Slowly, I began to mention these experiences to friends, colleagues and even my students. It astounded me when people responded with their own stories of troubled sleep. This was when I began to write my book, Night Terrors. I delved into the archives, finding anecdotes from hundreds of years ago from normal people describing very similar things to what I had seen or felt. Yes, there were those for whom parasomnias were cemented in the realm of the supernatural, but for most people it was a curiosity, something interesting that had happened to them and nothing more.

And there were writers, too, such as Bram Stoker, Robert Louis Stevenson and Shirley Jackson, who embraced troubled sleep as a bountiful source of inspiration for their work. Jackson, in particular, was equally delighted and horrified to find she had scribbled some notes in her sleep for a book that would become one of her most iconic: The Haunting of Hill House.
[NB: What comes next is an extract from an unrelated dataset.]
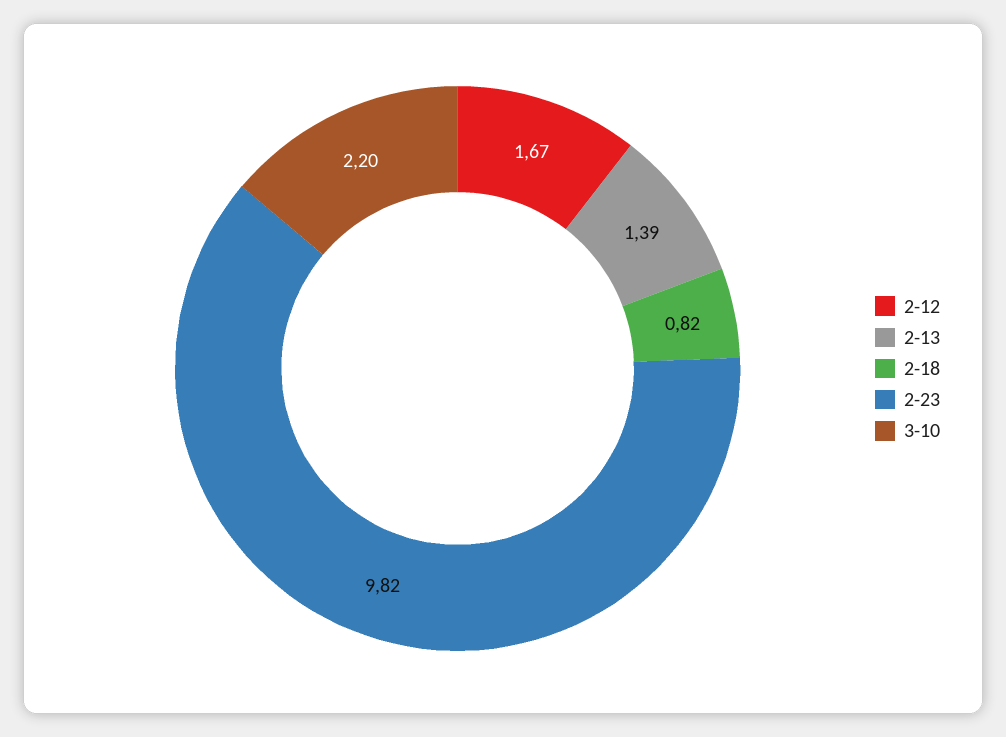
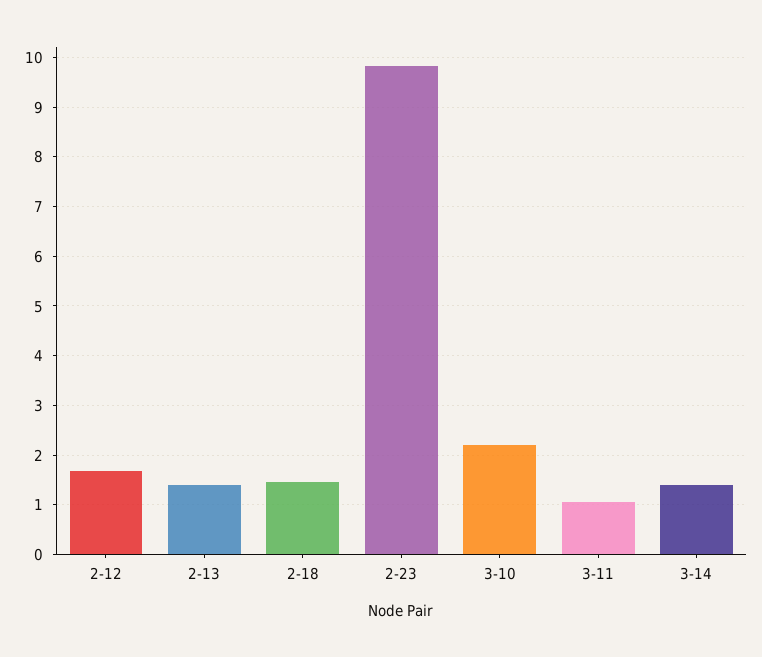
2-18: 0.82 -> 1.4
3-11: none -> 1
3-14: none -> 1.4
Not only was I now hearing reports from people around me, but in the research I was conducting I could chart stories of parasomnias back as far as Classical Antiquity. Here was proof that I wasn’t so weird after all.

What began as a somewhat tentative look at my own sleep became a mission to encourage people to talk about their disordered sleep much more openly. The more we talk about our nocturnal wanders through the house, our Gothic hallucinations and our experiences with the mara of sleep paralysis, the more normal they will seem. I think parasomnias by their nature will always have supernatural associations, and will always be an easy trope to include in horror stories, but we need to realize that they are incredibly natural, too. We need to speak about parasomnias with the same ease with which we talk about insomnia and sleeplessness, and in doing so we might help to chase some of the ghosts away.

Now, when someone asks me how I slept, I tell the truth. I tell them I slept strangely.